GIVEN DATA:
——————————

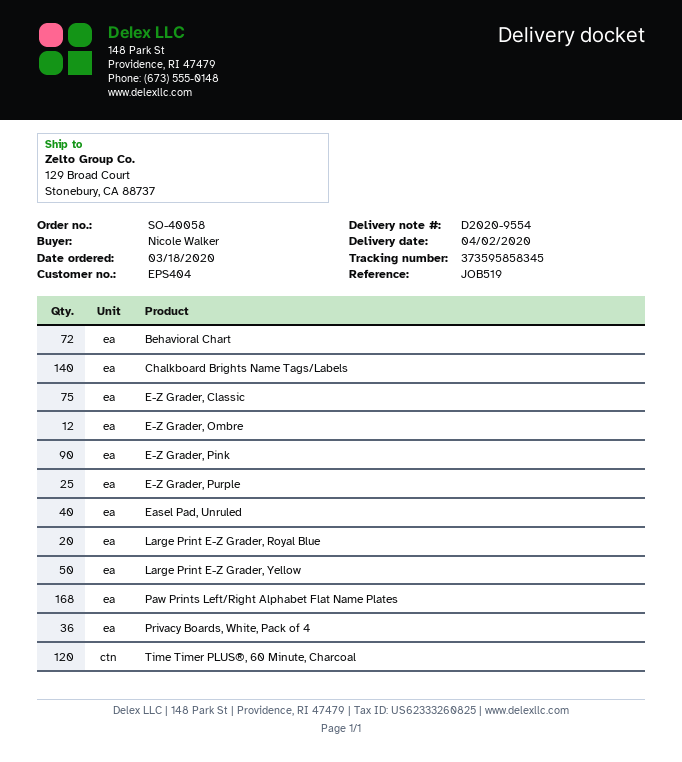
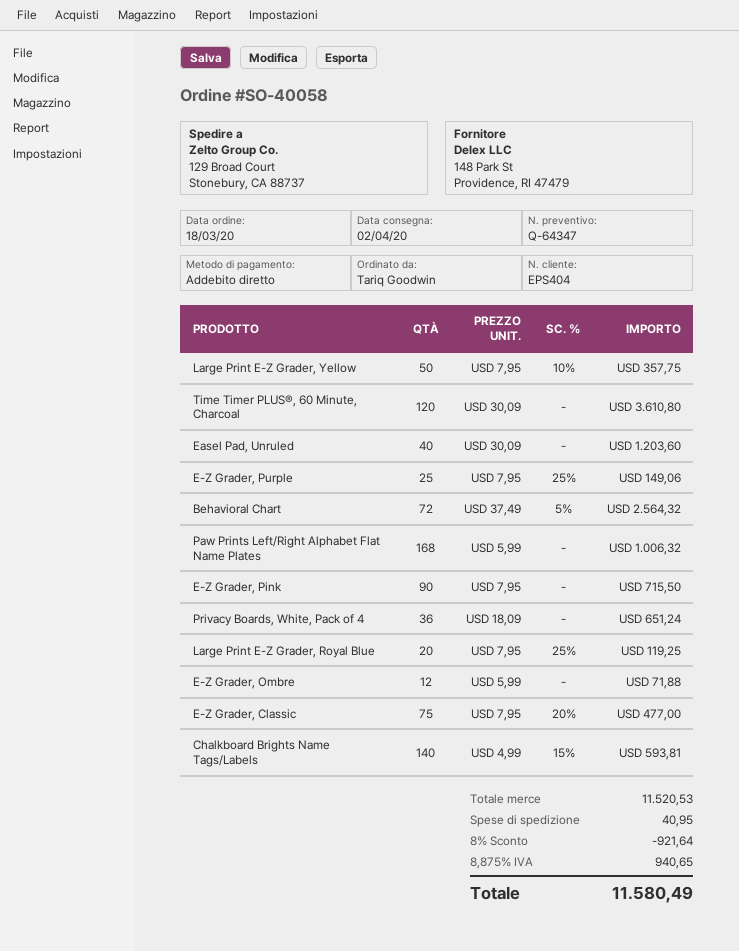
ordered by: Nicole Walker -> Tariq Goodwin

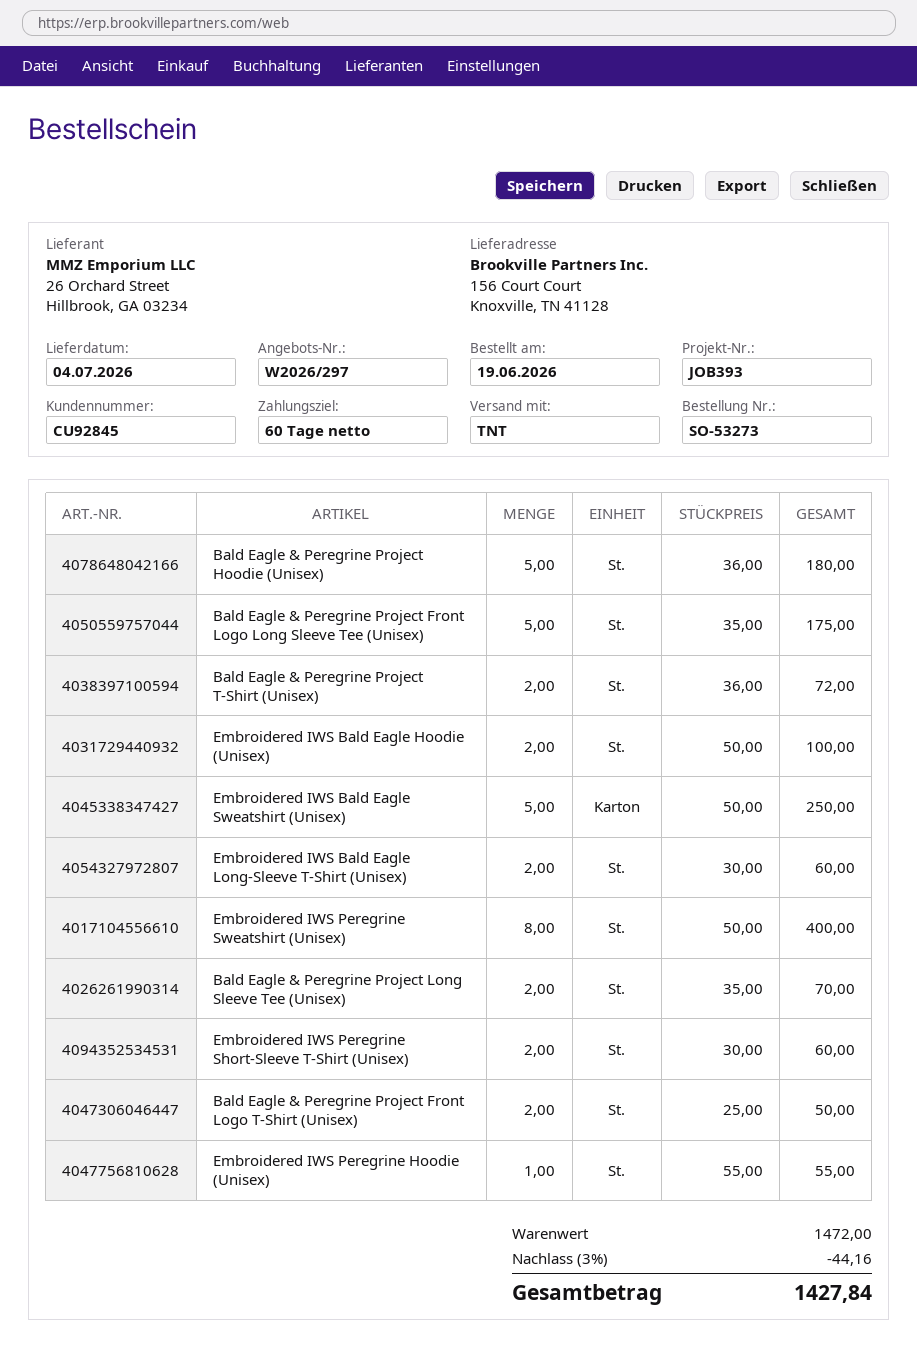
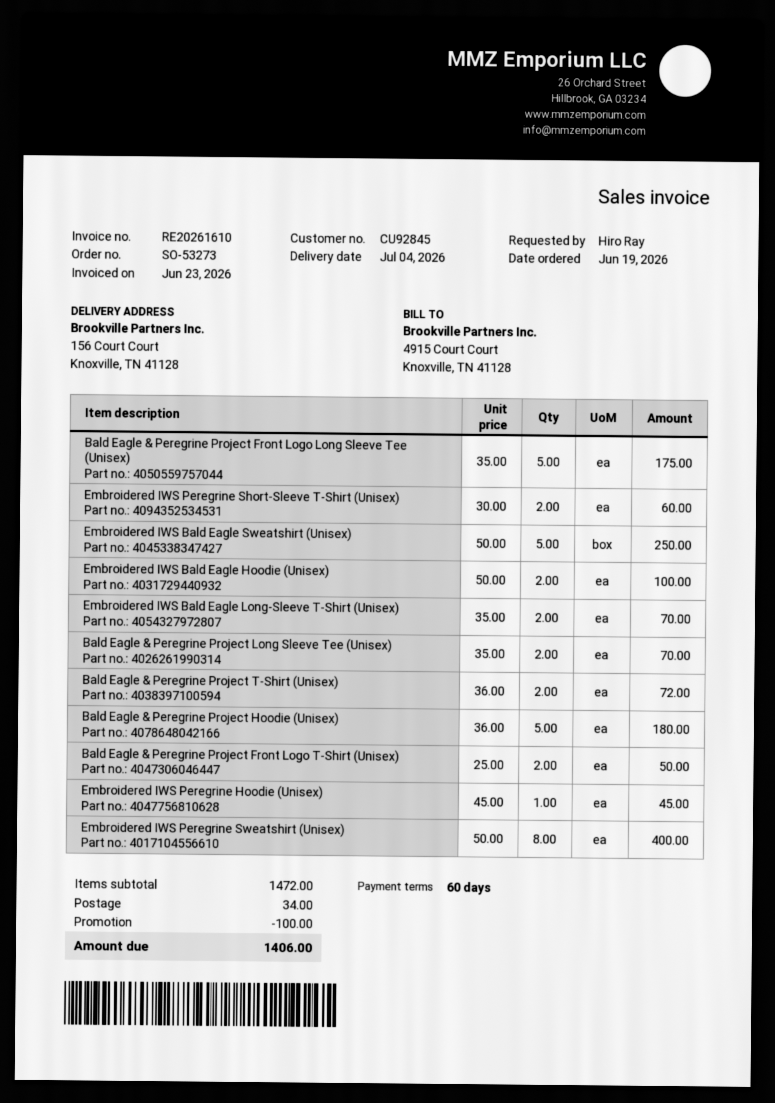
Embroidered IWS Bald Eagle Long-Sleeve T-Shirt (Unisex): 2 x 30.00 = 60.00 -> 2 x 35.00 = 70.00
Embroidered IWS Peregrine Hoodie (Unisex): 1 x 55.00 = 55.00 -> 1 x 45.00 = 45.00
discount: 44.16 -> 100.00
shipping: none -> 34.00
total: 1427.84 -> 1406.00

——————————

TASK REQUIREMENTS: Omit every picture while printing the data word for word.

TASK SOLUTION:
ordered by: Nicole Walker -> Tariq Goodwin

Embroidered IWS Bald Eagle Long-Sleeve T-Shirt (Unisex): 2 x 30.00 = 60.00 -> 2 x 35.00 = 70.00
Embroidered IWS Peregrine Hoodie (Unisex): 1 x 55.00 = 55.00 -> 1 x 45.00 = 45.00
discount: 44.16 -> 100.00
shipping: none -> 34.00
total: 1427.84 -> 1406.00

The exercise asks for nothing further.